I'm a part of the self-centered, cliquish group. I,personally, see our group as very involved in the life of the church as huge contributors in service, special needs requests, not to mention financial support. Our committent per month, over and above the group we're in, is much more than 1%. "We(whoever that is)" didn't give us a chance to discuss the new plans before implementation. "We" made the plans and expected our group to comply wholeheartedly. Personally, I am feeling unappreciated on one level, but still an important part of the overall church family. I'm writing this to get it off my chest. Thanks for reading.

Anonymous said...

Andy -
I am a long time member of your congregation and just read this post. My heart breaks. You have brought a new life and passion to this church that we have lacked for many years. You bring joy to so many so often. Do not be discouraged. You are loved and much appreciated!

Anonymous said...

Sorry about your broken heart, Andy. There are many more broken hearts than you may know because of how we are labeled as a group. Maybe we'll be healed, maybe not.

Anonymous said...

I am really sad about what has happened in this situation. . . by the wounded feelings on both sides, by the fact that both sides seem to have felt unheard and disrespected. Change and change management are difficult. I'm prayin'

Kory Wilcox said...

No offense to any anonymous posters who might be part of a group that has felt targeted, but you took that 1% statement out of context. It was in reference to the ministry in question, not to anyone's level of commitment to any other ministries. And what is the proper expression of appreciation for all that you do, anyways? Is it letting your posse hold a borderline unhealthy ministry hostage with your gifts and your service? Those were the last things I expected to become weapons in this situation.

I think Andy's point was that if you love this ONE ministry as much as you say you do, you'd trust the leadership to make changes that will ensure it remains healthy and thriving. What, otherwise, is the point of having leaders?

It's neither a privilege ("a right, immunity, or benefit enjoyed only by a person beyond the advantages of most") nor a due ("something that is due, owed, or naturally belongs to someone") for you to be a part of the ministry in question. It exists because you decide it exists. You ARE the ministry.

However, if you're going to hold that ministry hostage by your money or your involvement in other ministries, then you are no longer the ministry, but rather, you are its antagonist. And THAT is what is so sad in this situation.

And all of this for 2.5 hours every other Sunday morning? Your ministers and countless lay leaders are there for 6-7 hours every Sunday morning doing everything they can to ensure the congregation and its ministries are nourished... vital... healthy.

If you're going to ask those leaders for positive change, you better be ready for them to ask you, THE MINISTRY, for a little help and maybe, God forbid, a little extra time.

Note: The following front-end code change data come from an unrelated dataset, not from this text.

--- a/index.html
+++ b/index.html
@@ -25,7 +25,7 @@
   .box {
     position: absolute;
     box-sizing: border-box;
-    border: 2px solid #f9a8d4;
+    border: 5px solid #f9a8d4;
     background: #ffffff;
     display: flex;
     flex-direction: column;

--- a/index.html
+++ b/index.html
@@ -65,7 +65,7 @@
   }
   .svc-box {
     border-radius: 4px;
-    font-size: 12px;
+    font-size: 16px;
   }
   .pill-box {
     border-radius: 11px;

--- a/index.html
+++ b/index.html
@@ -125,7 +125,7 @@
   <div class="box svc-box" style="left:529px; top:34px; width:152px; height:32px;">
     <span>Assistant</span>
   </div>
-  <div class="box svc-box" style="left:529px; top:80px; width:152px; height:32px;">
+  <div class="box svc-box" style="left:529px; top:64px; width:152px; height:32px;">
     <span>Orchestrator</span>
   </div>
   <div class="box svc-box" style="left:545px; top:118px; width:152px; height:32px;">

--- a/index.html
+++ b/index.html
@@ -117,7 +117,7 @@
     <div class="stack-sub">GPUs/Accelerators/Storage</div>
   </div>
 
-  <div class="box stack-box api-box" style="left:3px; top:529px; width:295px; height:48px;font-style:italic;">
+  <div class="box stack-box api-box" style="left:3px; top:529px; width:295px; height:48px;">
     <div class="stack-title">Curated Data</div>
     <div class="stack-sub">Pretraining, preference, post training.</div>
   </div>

I am beyond heartbroken by this. I am downright somber. It makes me wish I were completely oblivious.

Dave in NKC said...

I'm a little late to the discussion but I feel your pain. I was recently trying to lead some change in our church and really thought God was guiding us (I had good input from a lot of folks)but to no avail. The fear of change can be so overwhelming for some it does, as you sadi, sort of blind them to what God really wants and/or what is really possible. Sadly, we ended up doing nothing. The whole process zapped my energy and hope. As Diana said, we miss you. You know God is here, keep walking with him.